Start of Data records
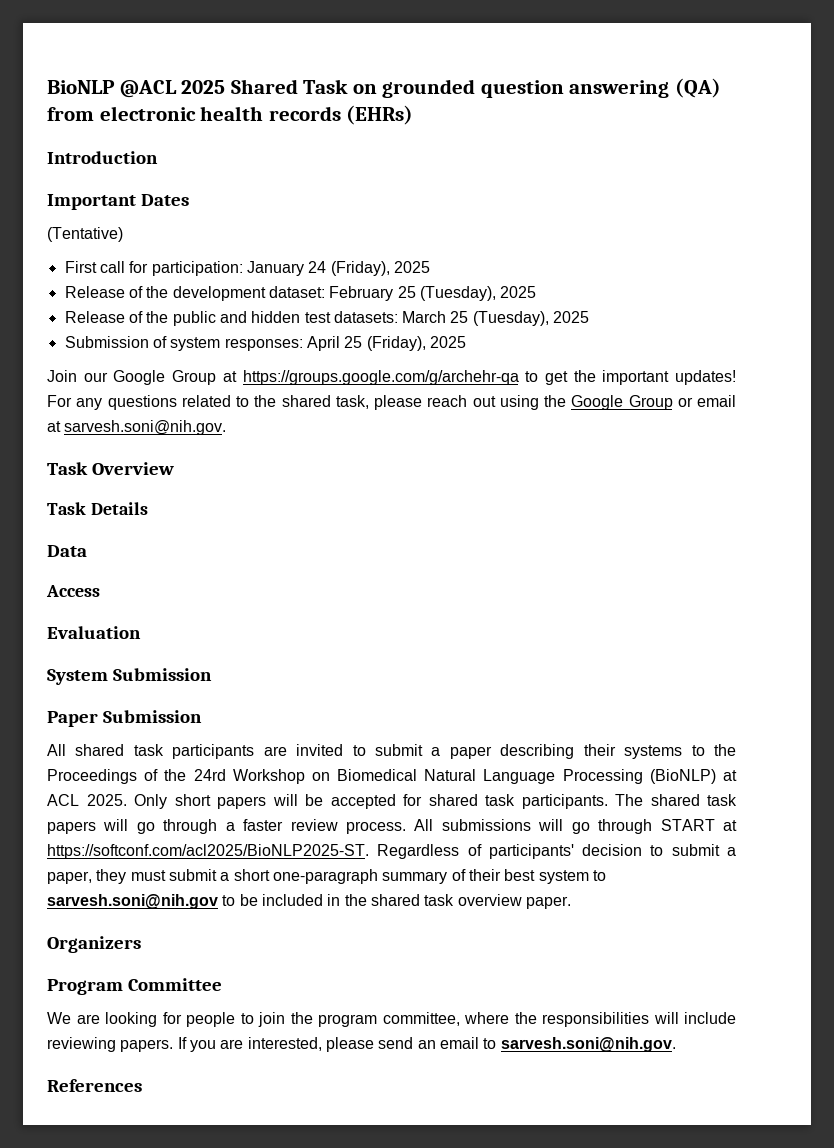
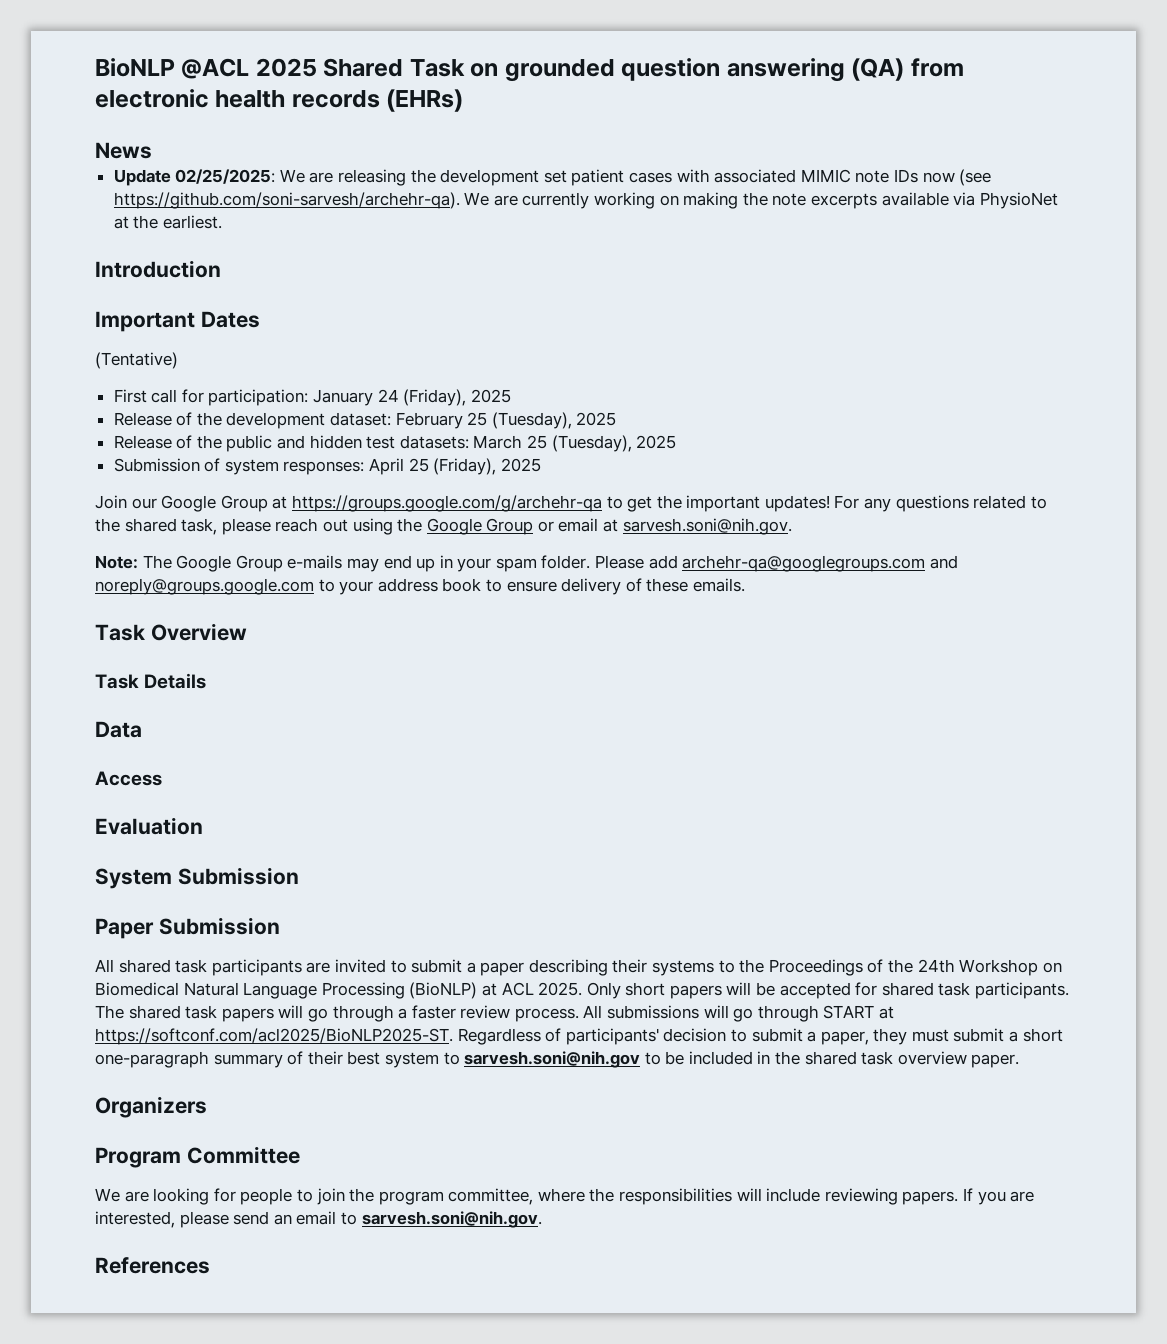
+ News
+ Update 02/25/2025: We are releasing the development set patient cases with associated MIMIC note IDs now (see https://github.com/soni-sarvesh/archehr-qa). We are currently working on making the note excerpts available via PhysioNet at the earliest.
+ Note: The Google Group e-mails may end up in your spam folder. Please add archehr-qa@googlegroups.com and noreply@groups.google.com to your address book to ensure delivery of these emails.
- All shared task participants are invited to submit a paper describing their systems to the Proceedings of the 24rd Workshop on Biomedical Natural Language Processing (BioNLP) at ACL 2025.
+ All shared task participants are invited to submit a paper describing their systems to the Proceedings of the 24th Workshop on Biomedical Natural Language Processing (BioNLP) at ACL 2025.

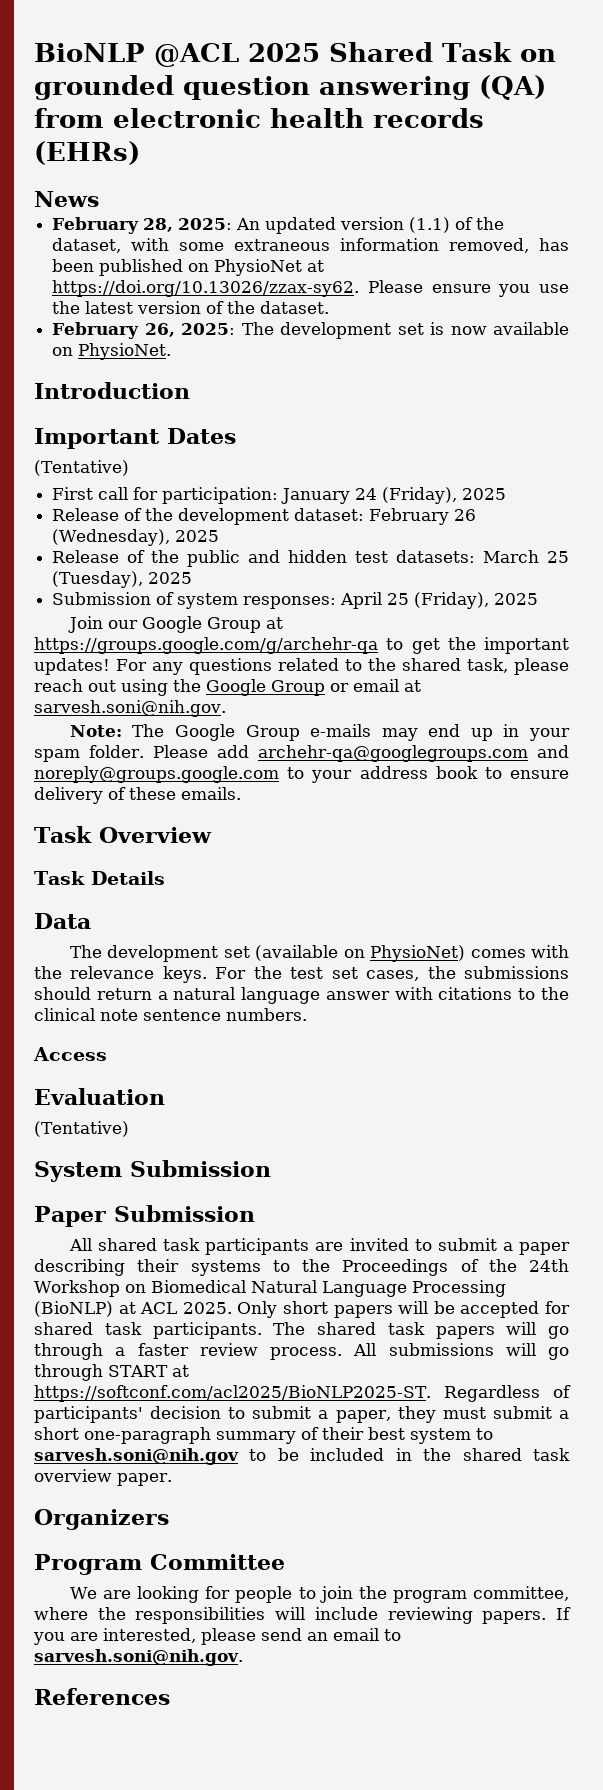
- Update 02/25/2025: We are releasing the development set patient cases with associated MIMIC note IDs now (see https://github.com/soni-sarvesh/archehr-qa). We are currently working on making the note excerpts available via PhysioNet at the earliest.
+ February 28, 2025: An updated version (1.1) of the dataset, with some extraneous information removed, has been published on PhysioNet at https://doi.org/10.13026/zzax-sy62. Please ensure you use the latest version of the dataset.
+ February 26, 2025: The development set is now available on PhysioNet.
- Release of the development dataset: February 25 (Tuesday), 2025
+ Release of the development dataset: February 26 (Wednesday), 2025
+ The development set (available on PhysioNet) comes with the relevance keys. For the test set cases, the submissions should return a natural language answer with citations to the clinical note sentence numbers.
  Evaluation
+ (Tentative)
End of Data records
▸ Work instruction:
Produce only the lines from the line containing "available on PhysioNet." through the line containing "26 (Wednesday), 2025", inclusive of both, exactly as they stand in the entries above.

▸ Answer box:
+ February 26, 2025: The development set is now available on PhysioNet.
- Release of the development dataset: February 25 (Tuesday), 2025
+ Release of the development dataset: February 26 (Wednesday), 2025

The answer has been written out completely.